Uit niets blijkt dat het hof bij de voorbereiding van de beschikking van 23 januari 2020 zo fundamentele rechtsbeginselen heeft veronachtzaamd dat van een eerlijke en onpartijdige behandeling van de zaak niet meer kan worden gesproken.
4.9.
De afwijzende beschikking van het hof van 23 januari 2020 is niet onrechtmatig jegens [betrokkene] . Artikel 89 (oud) Sv geeft de strafrechter een ruime beoordelingsmarge bij het beslissen op een verzoek tot vergoeding. Toekenning van schadevergoeding vindt op grond van artikel 90 (oud) Sv plaats “indien en voorzover daartoe, naar het oordeel van de rechter, alle omstandigheden in aanmerking nemende, gronden van billijkheid aanwezig zijn”. De afwijzing op basis van de door het hof genoemde gronden valt binnen deze marge, zoals de Staat terecht heeft opgemerkt. De curator heeft gesteld dat de beslissingen niet begrijpelijk zijn, omdat daarin een onvolledige en onjuiste motivering is gegeven die het afwijzende oordeel niet kan dragen. De rechtbank gaat hieraan voorbij. Voor zover al sprake is van een onvolledige en onjuiste motivering, dit heeft de curator tegenover het verweer van de Staat onvoldoende onderbouwd, geldt dat dit gegeven niet kwalificeert als een situatie waarin bij de voorbereiding van een rechterlijke beslissing zo fundamentele rechtsbeginselen zijn veronachtzaamd dat van een eerlijke en onpartijdige behandeling van de zaak niet meer kan worden gesproken.
4.10.
Verder blijkt uit niets dat de door het hof genoemde gronden in strijd zijn met de in artikel 6 lid 2 EVRM vastgelegde onschuldpresumptie. Het hof heeft zich – anders dan de curator stelt – in de beschikking van 23 januari 2020 niet uitgelaten over de schuld van [betrokkene] . Het hof heeft slechts geconstateerd dat de verdenking tegen [betrokkene]

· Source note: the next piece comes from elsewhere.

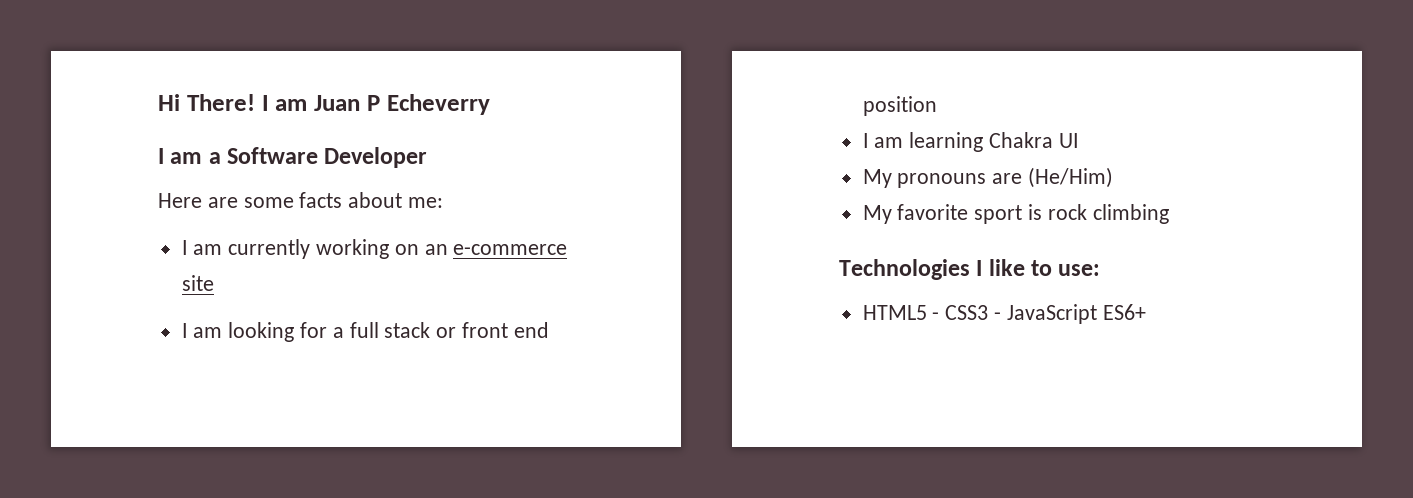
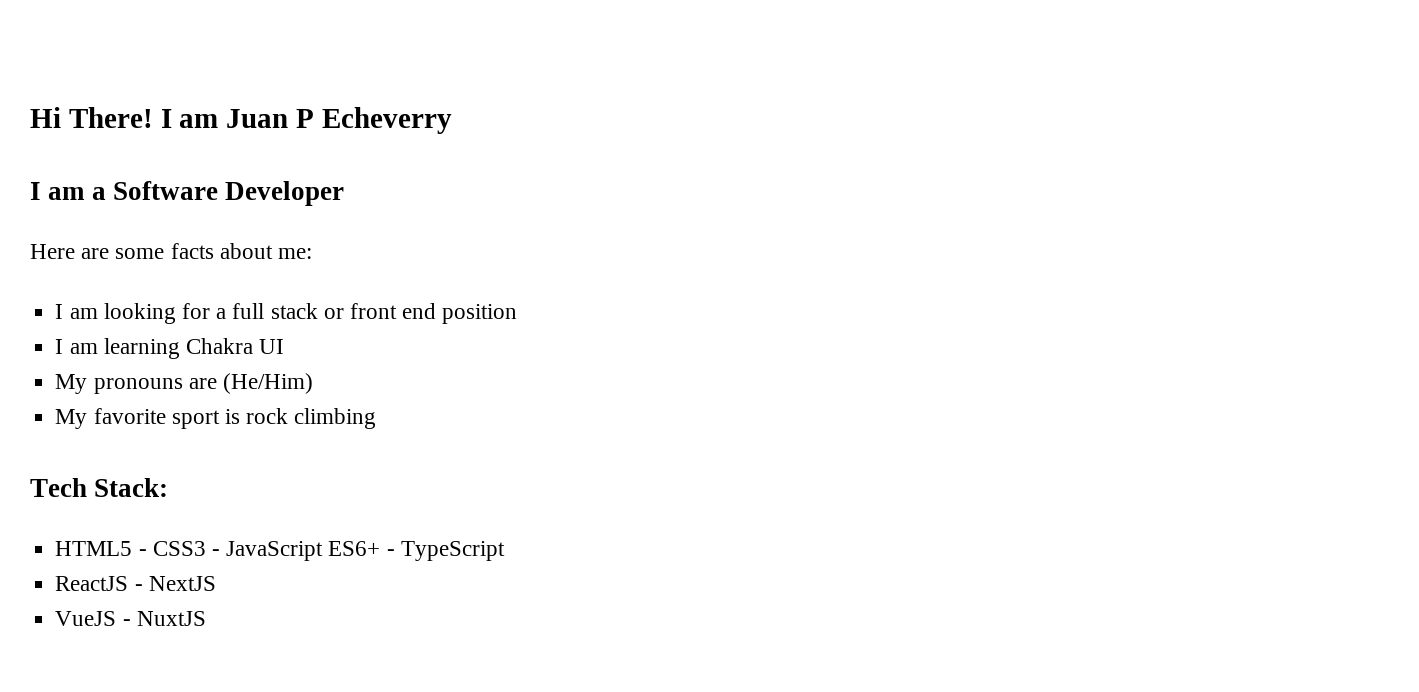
[181,239,568,259] [181,275,214,291] // I am currently working on an e-commerce site -> (313, 253) none
[839,259,1101,280] Technologies I like to use: -> [30,478,169,497] Tech Stack:
(1146, 312) none -> [386,541,505,561] [55,576,216,591] [55,611,206,626] - TypeScript // ReactJS - NextJS // VueJS - NuxtJS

tot aande behandeling van de zaak in hoger beroep is blijven bestaan. Dit is een constatering, die juridisch en feitelijk correct is. De verdenking van [betrokkene] bestond in elk geval tot de behandeling in hoger beroep en die verdenking vormde ook in hoger beroep nog steeds de grondslag voor de vervolging van [betrokkene] . Met deze constatering heeft het hof niets gezegd over het bestaan van enige verdenking
nade beëindiging van de hoger beroepsprocedure die met een vrijspraak is geëindigd.
De conclusie
4.11.
De conclusie is dat de vorderingen van de curator op grond van het voorgaande moeten worden afgewezen.
4.12.
De curator wordt als de in het ongelijk gestelde partij in de proceskosten van de Staat veroordeeld. De kosten aan de kant van de Staat worden begroot op het griffierecht van € 4.200,- en op € 3.540,- (2 punten × tarief V € 1.770,-) voor salaris advocaat, dat is in totaal € 7.740,-, te vermeerderen met de wettelijke rente met ingang van de vijftiende dag na de datum van dit vonnis.

5.De beslissing

De rechtbank:
5.1.
wijst de vorderingen van de curator af;
5.2.
veroordeelt de curator in de proceskosten, aan de kant van de Staat tot op heden begroot op € 7.740,-, vermeerderd met wettelijke rente met ingang van de vijftiende dag na de datum van dit vonnis tot de datum van volledige betaling;
5.3.
verklaart de kostenveroordeling uitvoerbaar bij voorraad.
Dit vonnis is gewezen door mr. A.M. Boogers en in het openbaar uitgesproken op 2 november 2022.